This is the new home of the egghelp.org community forum.
All data has been migrated (including user logins/passwords) to a new phpBB version.


For more information, see this announcement post. Click the X in the top right-corner of this box to dismiss this message.

Save array to file / restore array from file

Help for those learning Tcl or writing their own scripts.
w
willyw
Revered One
Posts: 1209
Joined: Thu Jan 15, 2009 12:55 am

Save array to file / restore array from file

Post by willyw »

Hello,

I want to save the data that is held in an array to a file on disk.
After rehash, I want to be able to restore that array, by reading the file.

Searched this forum.
Found some other threads that looked exactly like what I needed.

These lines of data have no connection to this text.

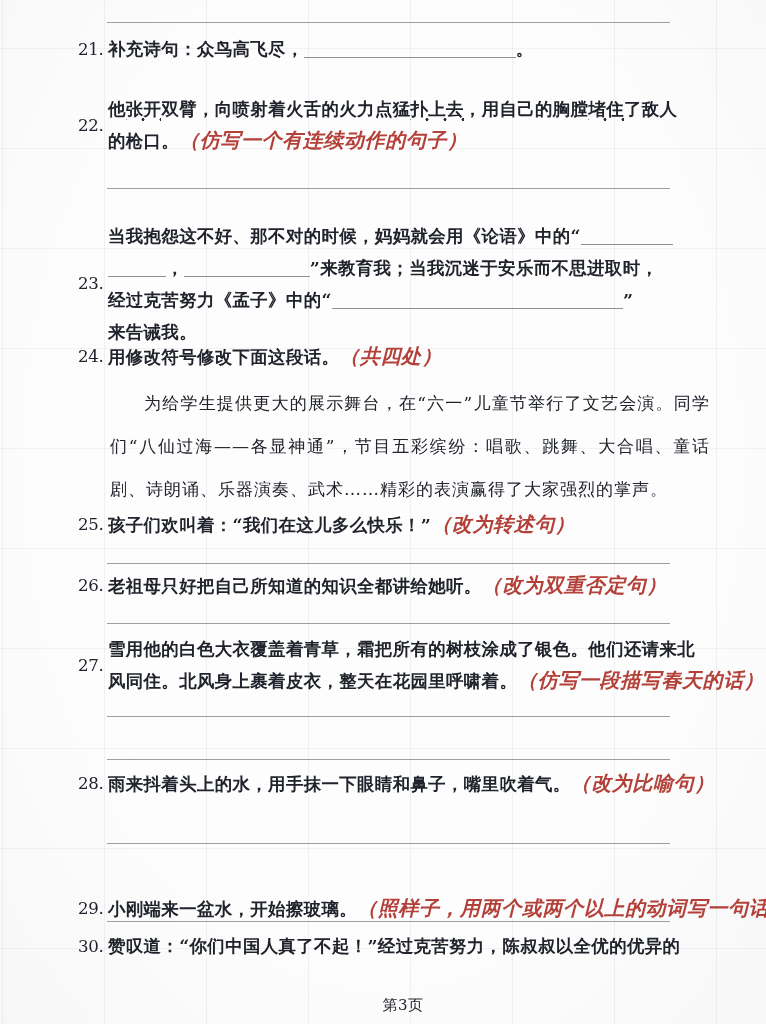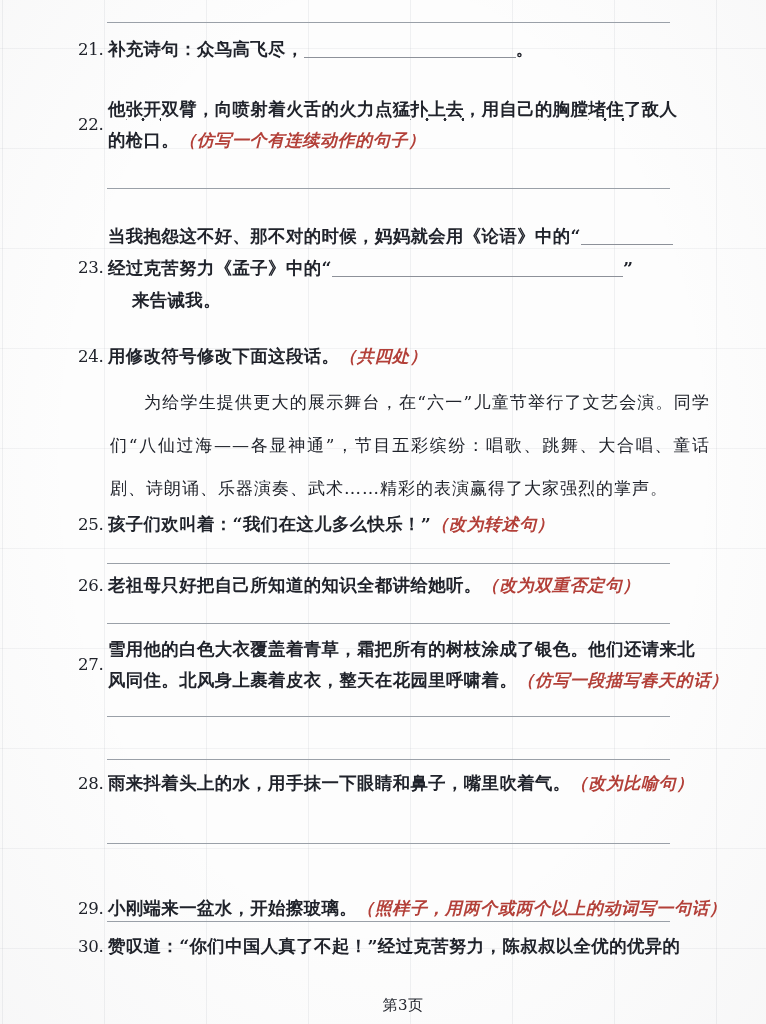"（仿写一个有连续动作的句子）" .hint { font-size: 17px -> 20px }
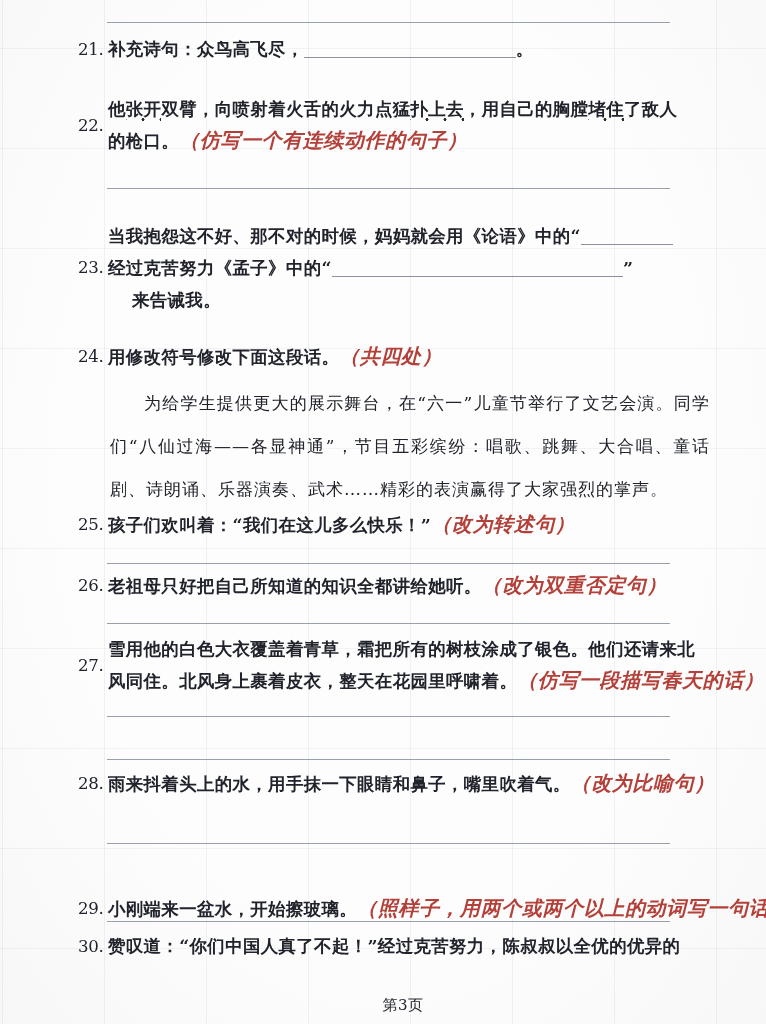"， ”来教育我；当我沉迷于安乐而不思进取时，" div.q-line { html: none -> <div> <span></span><span>，</span><span></span><span>”来教育我；当我沉迷于安乐而不思进取时，</span> </div> }
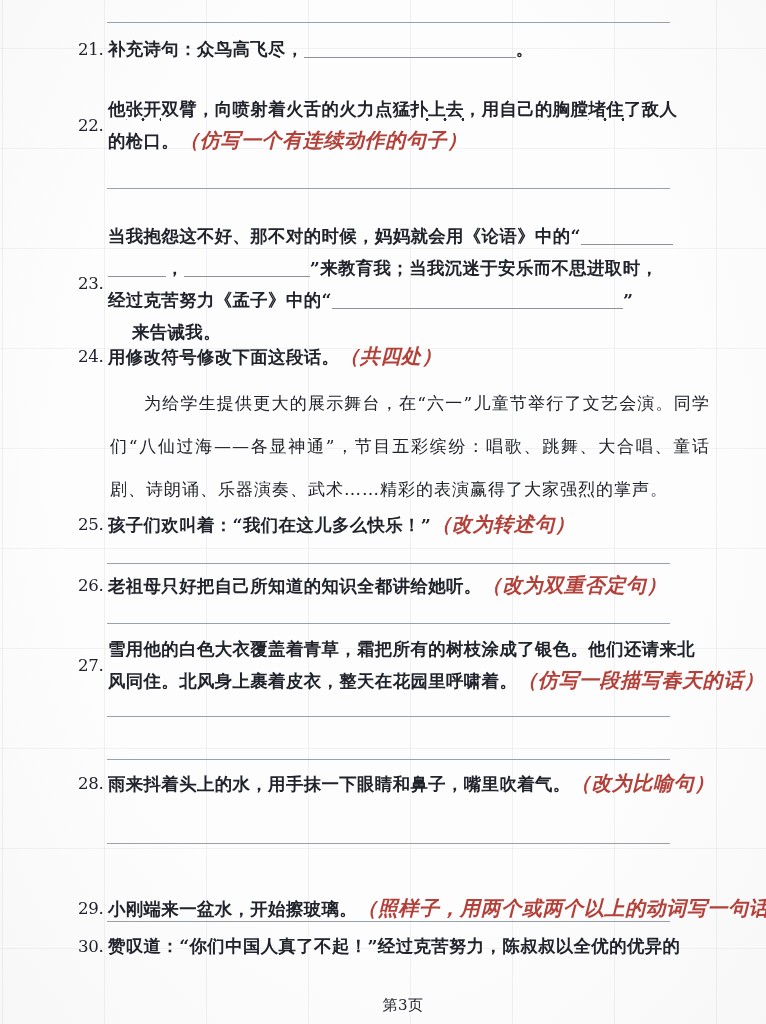"来告诫我。" div.q-line { margin-left: 24px -> none }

http://forum.egghelp.org/viewtopic.php? ... ckup+array
see post by GodOfSuicide, Oct 8 .
and
http://forum.egghelp.org/viewtopic.php? ... ckup+array
post by stdragon

I wrote a little script, to experiment with this.
It would write the file.
It would not read back from the file.
Error was:
Tcl error [readfile]: list must have an even number of elements

Examined file on hard disk.
In it were the pairs. Element name/data
However, the first character in the file was a { , and the last char was a} .

Removed them, and it now seems to read back the file, into array.

To get script to write the file, without the leading and trailing curly braces,
changed:
puts $fp list [array get $arr_name]
to
puts $fp [array get $arr_name]

Yet in one of those threads, it seemed like the poster was specifically saying that list command was needed.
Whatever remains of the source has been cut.